THE site of Burnley's controversial first free school has been revealed.
Backers have chosen the former Habergham High School, in Byron Street, as the preferred site for the ‘Christian ethos’ school.
The buildings were vacated as part of the £250million Building Schools for the Future programme.
But the Burnley High School plan has been branded 'disastrous' by a leading union chief.
The location was announced after the Life Church Burnley, Community Solutions Lancashire and the Chapel Street Schools Trust held a meeting with 100 parents.
A statutory process is now taking place between Lancashire County Council and the Department for Education over the site.
If given the go ahead, it would open in September, at a cost of £5million, with 90 Year Seven places available, but will ultimately see approximately 700 puipls including 200 sixth formers.
Executive principal for the proposed school, Elizabeth Haddock, said parents were very pleased with the choice of site.
She said: “There is lots of outdoor space including courts for games and grass pitches. The classrooms are large and airy with plenty of natural light.
“Every student will have a staff member to coach them and the school is deliberately smaller than many secondary schools to ensure an excellent education individually tailored to each student."
However opinions were divided over the impact of education in the town.
Burnley MP Gordon Birtwistle said he backed the plan and hoped it would keep children studying locally.
He said: “I support the plan for a new high school and I’m happy for it to go ahead. As well as bringing something to our educational system it will retain the playing fields and facilities at this site which is a delight to the residents in that area.
“Currently 600 young people leave Burnley every day to be educated somewhere else and that has to stop.
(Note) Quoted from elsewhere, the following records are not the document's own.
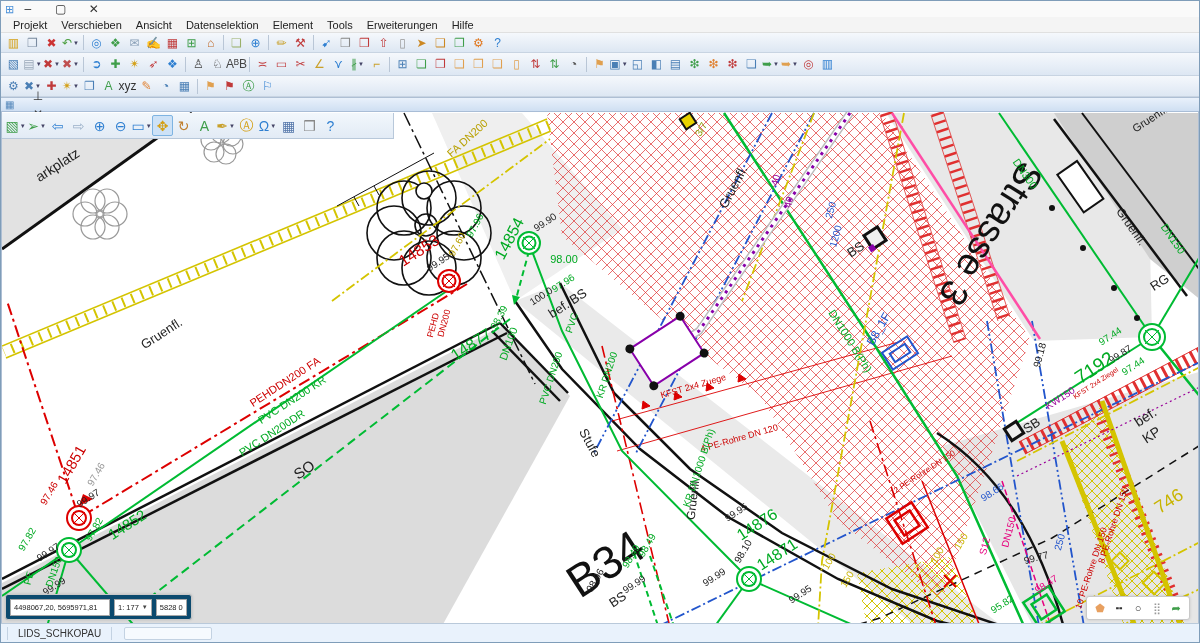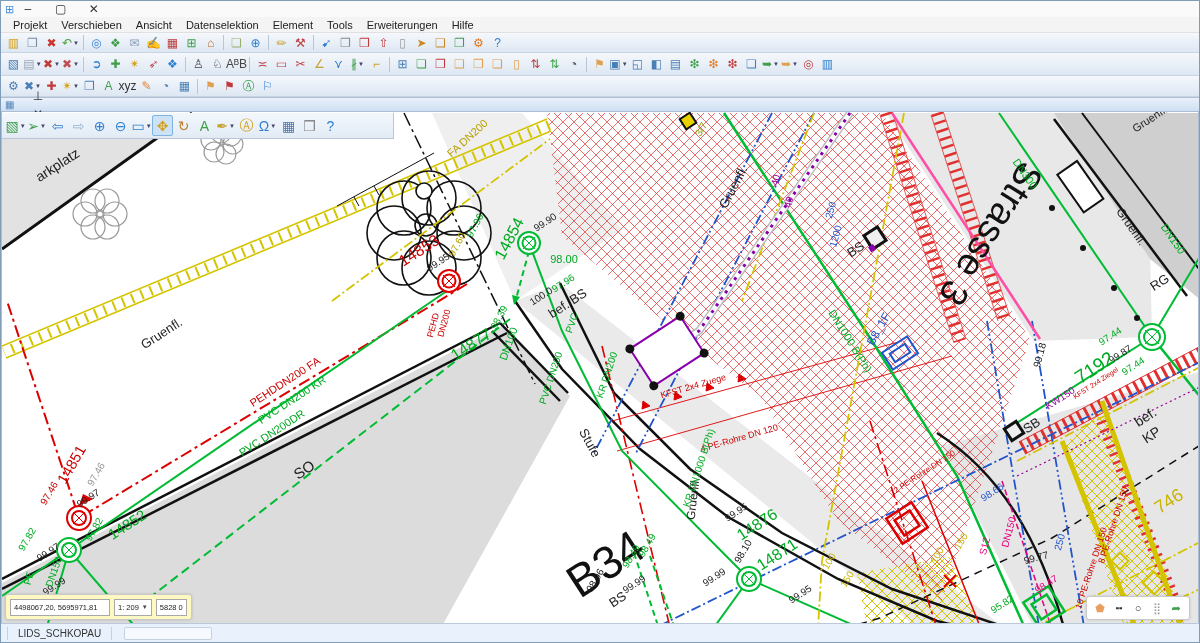--- a/index.html
+++ b/index.html
@@ -49,7 +49,7 @@
     border-right:1px solid #b8c8da; display:flex; align-items:center; padding:0 3px; z-index:5;}
   .maptb .tbtn { width:21px; height:21px; font-size:14px; }
 
-  .overlaybar { position:absolute; left:3px; bottom:3px; height:24px; background:#fef9c3;
+  .overlaybar { position:absolute; left:3px; bottom:3px; height:24px; background:#0c4a6e;
     border:1px solid #c9c9c9; border-radius:3px; display:flex; align-items:center;
     gap:4px; padding:12px 4px; z-index:6; box-shadow:0 0 3px rgba(0,0,0,.15); }
   .obox { border:1px solid #a8a8a8; background:#fff; height:17px; font-size:7.5px;

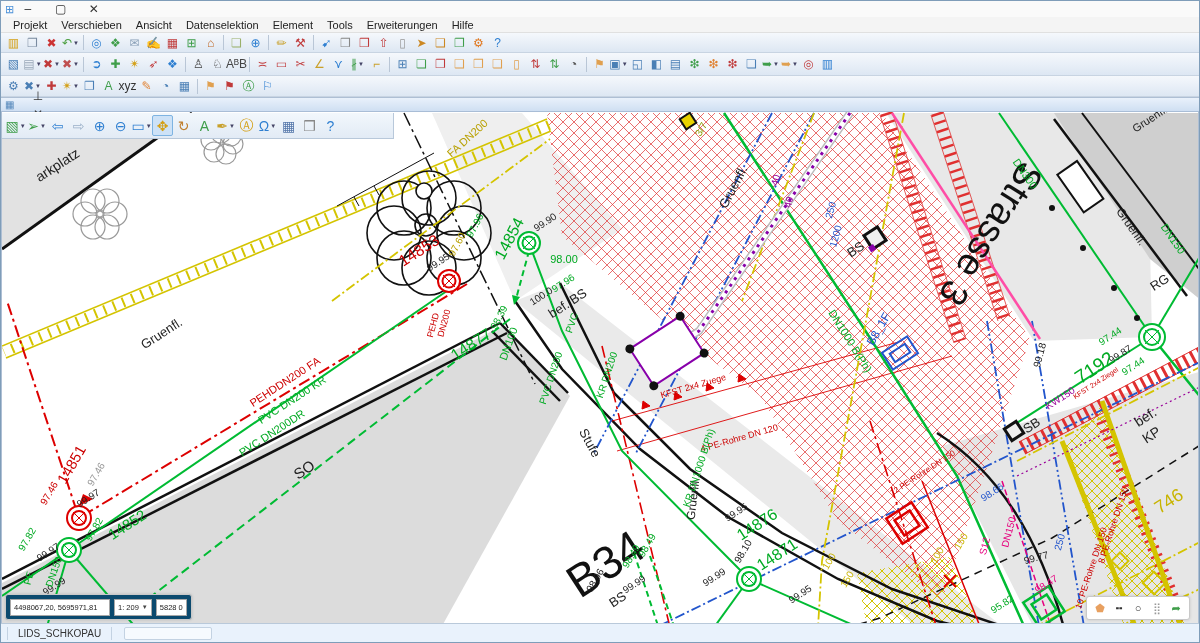--- a/index.html
+++ b/index.html
@@ -769,7 +769,7 @@
         <input value="4498067,20, 5695971,81" style="">
       </div>
       <div class="obox">
-        <span>1: 209</span>
+        <span>1: 177</span>
           <span class="dd">▼</span>
       </div>
       <div class="obox">5828 0</div>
Hopefully this new school will be a draw for those young people travelling elsewhere.”
But faith groups, teachers and also representatives of major teaching unions, have joined with Burnley Council to oppose the plan.
Borough and county councillor Marcus Johnstone, who was schools’ cabinet member during the BSF process, has previously voiced concerns about the development.
NUT representative for Lancashire, Simon Jones, said the school would have ‘disastrous effects’.
He said: “The impact on other schools is something that cannot be avoided and has been seen elsewhere.
“If the site needs a use or more places are needed it is for the authority to oversee. In this time of financial constraints it is just wasteful to hand over funds to people outside the educational system for these projects.”
Last year The Lancashire Telegraph revealed how there were still hundreds of empty desks in Burnley’s high schools – with Hameldon Community College less than half full.